====== The records ======
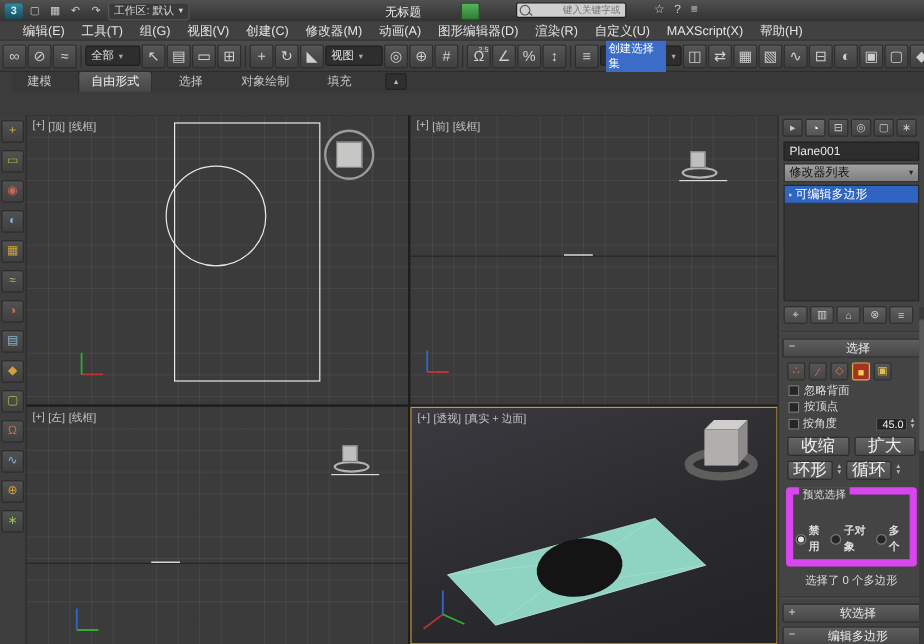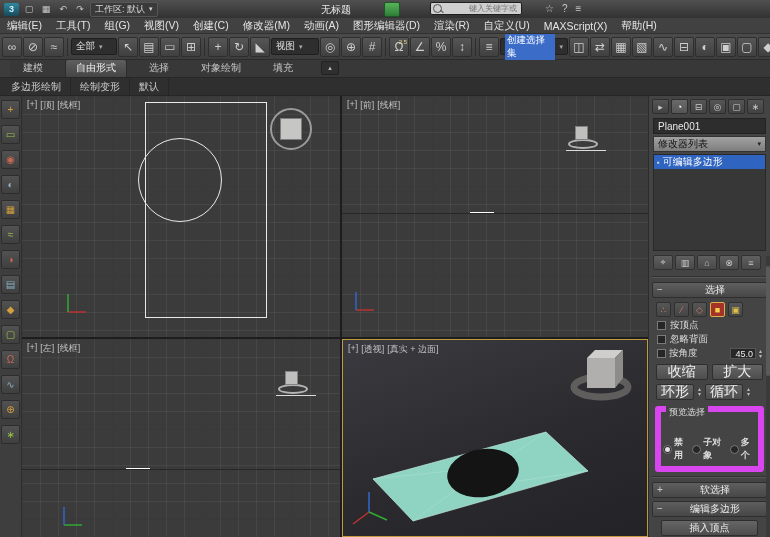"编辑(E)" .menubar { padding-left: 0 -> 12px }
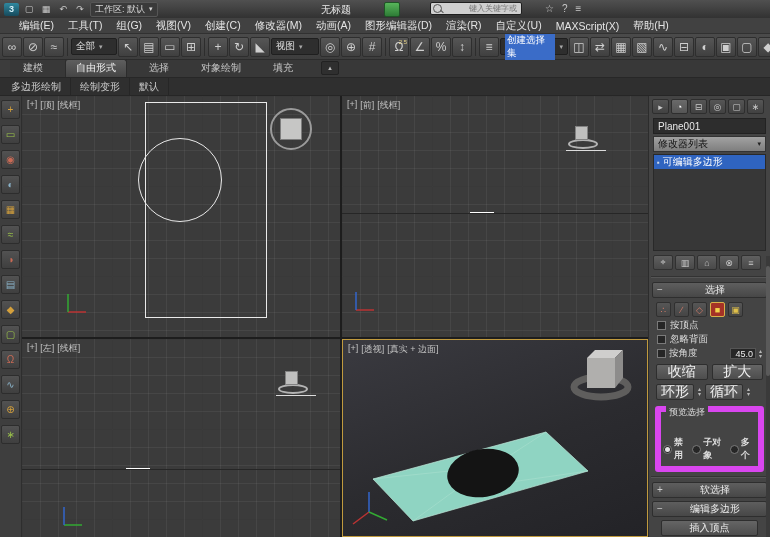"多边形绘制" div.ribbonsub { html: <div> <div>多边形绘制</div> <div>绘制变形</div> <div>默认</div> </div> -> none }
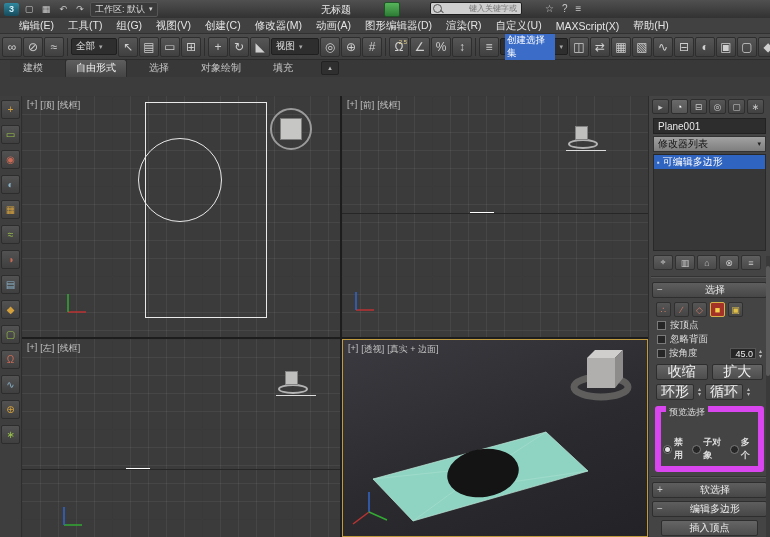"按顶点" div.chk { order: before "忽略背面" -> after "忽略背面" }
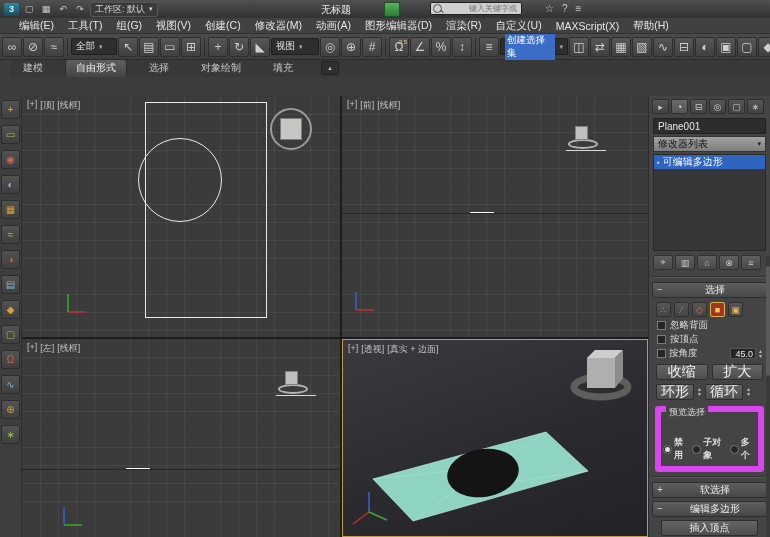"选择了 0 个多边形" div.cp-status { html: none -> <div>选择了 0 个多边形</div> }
======
====== The records ======
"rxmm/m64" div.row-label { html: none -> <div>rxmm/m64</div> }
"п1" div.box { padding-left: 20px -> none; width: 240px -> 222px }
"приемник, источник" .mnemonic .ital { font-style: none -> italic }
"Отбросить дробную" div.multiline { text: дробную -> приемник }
======
### Work order
The line holding "html: <div> <div>多边形绘制</div>" starts the copy and the line holding "none -> <div>选择了" ends it. Repeat those two lines above and all between them exactly, leaving out pictures.

### Task solution
"多边形绘制" div.ribbonsub { html: <div> <div>多边形绘制</div> <div>绘制变形</div> <div>默认</div> </div> -> none }
"按顶点" div.chk { order: before "忽略背面" -> after "忽略背面" }
"选择了 0 个多边形" div.cp-status { html: none -> <div>选择了 0 个多边形</div> }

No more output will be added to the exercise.